I betray myself by staying stuck
By not having the courage
To take the first step forward
By not having the faith
To believe that I can affect change
Deep down
So that I can be free from my trappings

I can be whatever I want
I just have to truly want it
Part of me just wants to stay sick
Because I think it's easy
When in reality
It takes far more energy and effort
To stay the same
This is what drives me to exhaustion

Change is the natural current
And I am swimming against it with all my might
Clinging desperately
To rocks and logs and wayward branches
Because I don't know
Where the rushing river leads
And I don't trust my life jacket

So the trick is letting go
Without letting go of what's important
Letting go with action
Rather than complacency or denial

I don't know how to do that
It's always been such a fight to survive
Happiness is a temporary, hard-won battle
I've gotten all turned around somehow
I can't see the exit sign
I'm not even sure it's still there

I betray myself by believing in my delusions
Believing they're real
And that they rule
That is the most dangerous, self-defeating thought there is
I can't believe I'm letting it win

Looking away
Is not the same as crushing it
I just need to pick up the hammer

Tuesday, February 10, 2009

The Ocean

I went to the end of the world to pour my sorrows into the ocean, to ask the ocean to wash them away so that I could be free and move on.
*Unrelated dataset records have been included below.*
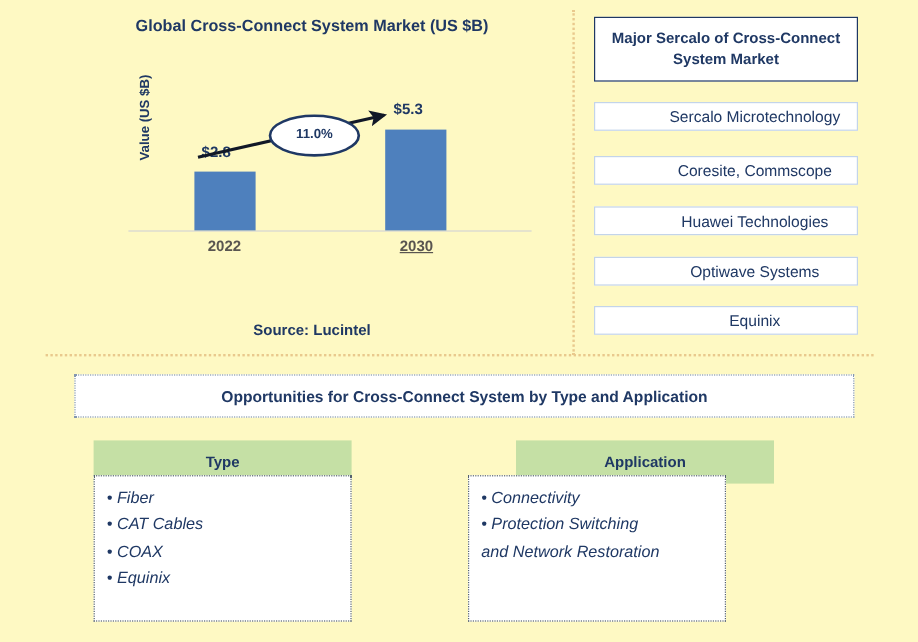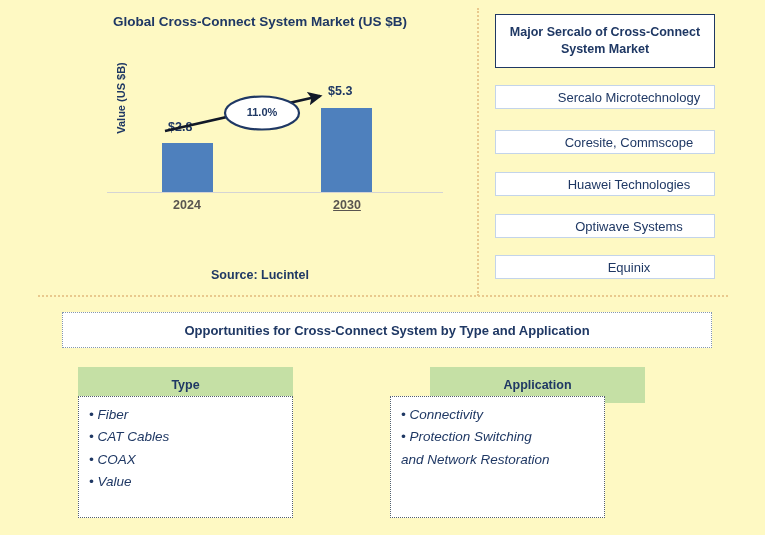--- a/index.html
+++ b/index.html
@@ -240,21 +240,21 @@
   <div class="chart-area">
     <div class="y-axis-label">Value (US $B)</div>
     <div class="axis-line"></div>
 
     <div class="bar bar-2024"></div>
     <div class="bar bar-2030"></div>
 
     <div class="bar-value val-2024">$2.8</div>
     <div class="bar-value val-2030">$5.3</div>
 
-    <div class="x-tick tick-2024">2024</div>
+    <div class="x-tick tick-2024">2022</div>
     <div class="x-tick tick-2030">2030</div>
 
     <svg class="cagr-svg" viewBox="0 0 360 150">
       <defs>
         <marker id="arrowhead" markerWidth="6" markerHeight="6" refX="4.6" refY="3" orient="auto" markerUnits="strokeWidth">
           <path d="M0,0.4 L5.6,3 L0,5.6 L1.2,3 Z" fill="#111827"></path>
         </marker>
       </defs>
       <line x1="70" y1="61" x2="225" y2="26" stroke="#111827" stroke-width="2.6" marker-end="url(#arrowhead)"></line>
       <ellipse cx="167" cy="43" rx="37" ry="16.5" fill="#ffffff" stroke="#1f3864" stroke-width="2.2"></ellipse>
@@ -273,21 +273,21 @@
 
   <div class="opportunities-banner">Opportunities for Cross-Connect System by Type and Application</div>
 
   <div class="col-header col-header-type">Type</div>
   <div class="col-header col-header-app">Application</div>
 
   <div class="col-box col-box-type">
     <div class="bullet-item">• Fiber</div>
     <div class="bullet-item">• CAT Cables</div>
     <div class="bullet-item">• COAX</div>
-    <div class="bullet-item">• Value</div>
+    <div class="bullet-item">• Equinix</div>
   </div>
 
   <div class="col-box col-box-app">
     <div class="bullet-item">• Connectivity</div>
     <div class="bullet-item">• Protection Switching
    and Network Restoration</div>
   </div>
 
 </div>
 

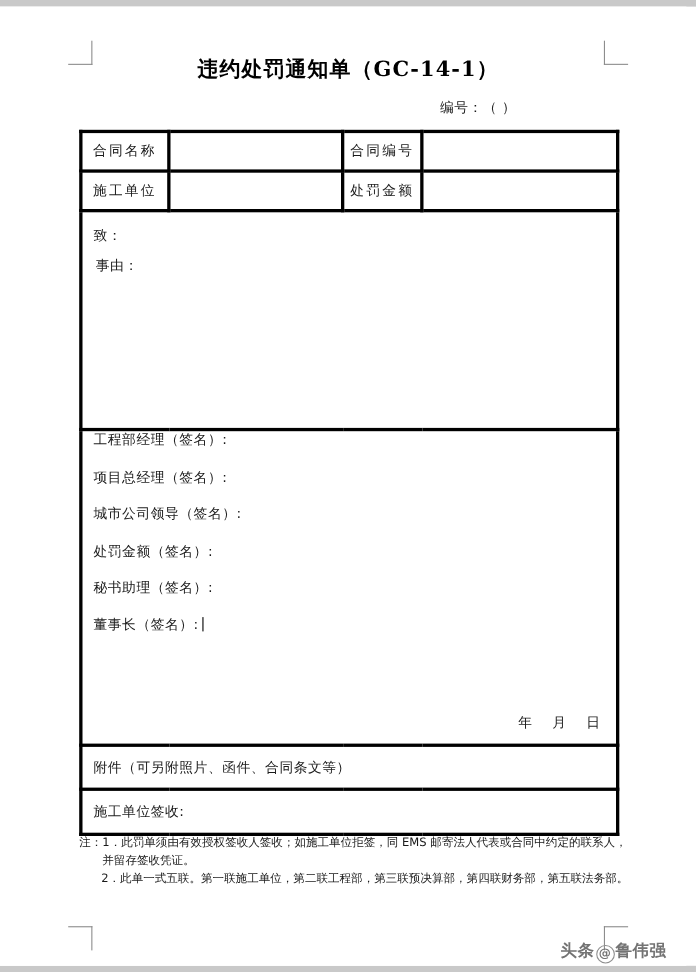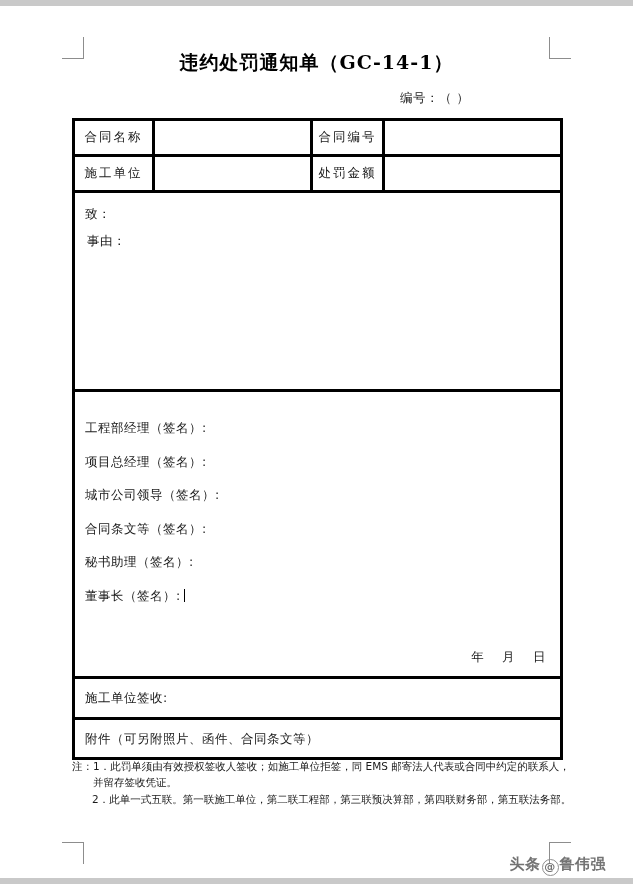--- a/index.html
+++ b/index.html
@@ -127,21 +127,21 @@
     letter-spacing: 0.5px;
   }
 
   .sign-cell {
     height: 284px;
     position: relative;
   }
   .sign-list {
     position: absolute;
     left: 10px;
-    top: 28px;
+    top: 0;
     right: 10px;
   }
   .sign-line {
     height: 33.5px;
     letter-spacing: 0.5px;
     white-space: nowrap;
   }
   .caret {
     display: inline-block;
     width: 1.5px;
@@ -272,35 +272,35 @@
           <div class="body-to">致：</div>
           <div class="body-reason">事由：</div>
         </td>
       </tr>
       <tr>
         <td class="sign-cell" colspan="4">
           <div class="sign-list">
             <div class="sign-line">工程部经理（签名）:</div>
             <div class="sign-line">项目总经理（签名）:</div>
             <div class="sign-line">城市公司领导（签名）:</div>
-            <div class="sign-line">合同条文等（签名）:</div>
+            <div class="sign-line">处罚金额（签名）:</div>
             <div class="sign-line">秘书助理（签名）:</div>
             <div class="sign-line"><span>董事长（签名）:</span><span class="caret"></span></div>
           </div>
           <div class="date-line">年    月    日</div>
         </td>
       </tr>
       <tr>
+        <td class="attach-cell" colspan="4">
+          <div class="attach-text">附件（可另附照片、函件、合同条文等）</div>
+        </td>
+      </tr>
+      <tr>
         <td class="receipt-cell" colspan="4">
           <div class="receipt-text">施工单位签收:</div>
-        </td>
-      </tr>
-      <tr>
-        <td class="attach-cell" colspan="4">
-          <div class="attach-text">附件（可另附照片、函件、合同条文等）</div>
         </td>
       </tr>
     </tbody>
   </table>
 
   <div class="notes">
     <div class="note-row">
       <div class="note-label">注：</div>
       <div class="note-body">1．此罚单须由有效授权签收人签收；如施工单位拒签，同 EMS 邮寄法人代表或合同中约定的联系人，并留存签收凭证。</div>
     </div>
The ocean, however, is a busy place and though it was kind enough to listen, it didn't reply in the way that I had expected.

Your sorrows, said the ocean, do not exist. They are of your own making. You can leave them here, but if you do not do the hard work to believe what I just told you, they will just return. I can do the hard work, I thought, I can change.
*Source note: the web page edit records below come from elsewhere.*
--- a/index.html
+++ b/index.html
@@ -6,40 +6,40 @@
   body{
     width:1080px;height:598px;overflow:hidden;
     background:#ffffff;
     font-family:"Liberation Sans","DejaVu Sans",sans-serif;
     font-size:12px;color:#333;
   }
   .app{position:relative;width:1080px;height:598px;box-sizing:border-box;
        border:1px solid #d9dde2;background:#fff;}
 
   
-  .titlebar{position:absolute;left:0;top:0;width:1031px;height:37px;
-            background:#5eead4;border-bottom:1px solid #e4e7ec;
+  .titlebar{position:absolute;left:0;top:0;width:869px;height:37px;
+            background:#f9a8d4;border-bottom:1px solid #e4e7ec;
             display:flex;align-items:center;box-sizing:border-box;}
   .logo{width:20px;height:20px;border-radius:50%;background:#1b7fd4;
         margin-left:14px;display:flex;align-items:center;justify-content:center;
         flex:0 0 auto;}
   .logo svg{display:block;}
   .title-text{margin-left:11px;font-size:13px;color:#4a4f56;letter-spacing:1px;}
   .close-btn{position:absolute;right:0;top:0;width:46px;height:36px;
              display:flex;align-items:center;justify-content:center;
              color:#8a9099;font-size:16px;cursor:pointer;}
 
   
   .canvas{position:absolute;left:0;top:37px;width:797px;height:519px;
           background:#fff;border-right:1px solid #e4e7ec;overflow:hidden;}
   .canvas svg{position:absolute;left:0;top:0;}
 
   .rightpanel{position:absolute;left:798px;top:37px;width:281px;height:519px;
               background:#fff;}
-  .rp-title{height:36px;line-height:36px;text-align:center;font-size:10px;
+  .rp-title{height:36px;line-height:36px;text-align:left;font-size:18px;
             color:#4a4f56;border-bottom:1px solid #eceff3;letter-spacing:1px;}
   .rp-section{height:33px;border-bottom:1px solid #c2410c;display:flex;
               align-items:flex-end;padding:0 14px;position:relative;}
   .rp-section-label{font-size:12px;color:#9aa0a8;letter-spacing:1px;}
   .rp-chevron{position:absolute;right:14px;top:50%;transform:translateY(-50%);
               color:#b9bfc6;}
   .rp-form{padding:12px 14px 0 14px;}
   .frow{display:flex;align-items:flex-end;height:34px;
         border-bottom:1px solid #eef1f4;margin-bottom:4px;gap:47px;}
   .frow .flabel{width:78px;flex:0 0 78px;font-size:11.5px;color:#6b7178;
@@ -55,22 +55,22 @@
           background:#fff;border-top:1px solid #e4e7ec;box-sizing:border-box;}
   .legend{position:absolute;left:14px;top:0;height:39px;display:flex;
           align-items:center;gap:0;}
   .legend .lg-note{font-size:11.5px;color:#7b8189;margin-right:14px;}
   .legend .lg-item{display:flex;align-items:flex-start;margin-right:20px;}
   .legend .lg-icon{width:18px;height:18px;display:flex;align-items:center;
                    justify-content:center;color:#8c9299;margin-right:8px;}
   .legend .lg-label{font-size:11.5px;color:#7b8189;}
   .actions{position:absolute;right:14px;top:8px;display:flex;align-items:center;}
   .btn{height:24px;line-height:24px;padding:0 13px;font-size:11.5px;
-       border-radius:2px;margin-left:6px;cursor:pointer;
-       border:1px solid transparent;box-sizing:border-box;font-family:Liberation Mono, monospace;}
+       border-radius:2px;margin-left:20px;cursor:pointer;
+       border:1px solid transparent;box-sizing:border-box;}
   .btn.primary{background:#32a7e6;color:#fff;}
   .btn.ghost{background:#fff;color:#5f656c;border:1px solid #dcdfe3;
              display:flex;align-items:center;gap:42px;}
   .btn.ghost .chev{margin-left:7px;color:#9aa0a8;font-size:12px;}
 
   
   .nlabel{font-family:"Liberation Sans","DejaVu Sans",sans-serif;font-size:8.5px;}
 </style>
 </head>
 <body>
Of course I didn't need to come all the way here to know this, but I'm glad I did. I thought I might stay until sunset, and maybe I should have, but I didn't go for the sun. I went for the ocean and the ocean did not disappoint.

Sunday, February 8, 2009

The Best Thing Ever

Are you having a hell of a time lately? Stress? Too much work or too much of a lack of work? Spouse not cooperating? Uncontrollable feelings? Feel like your house is on fire?

Here is your solution --
1. Load up your iPod with all your best songs
2. Map out a route that goes as far west as you can (preferrably all the way to the ocean)
3. Gather together your favorite snacks, the kind that won't make you feel bad about eating them later
4. Scout out the nearest Starbucks for your venti iced unsweetened black tea (this is optional for you but required for me)
5. Don't invite a soul. I know this sounds selfish, but it will be worth it. You don't even have to answer your phone.
6. Fill the gas tank
7. Set the iPod on shuffle and get out of here!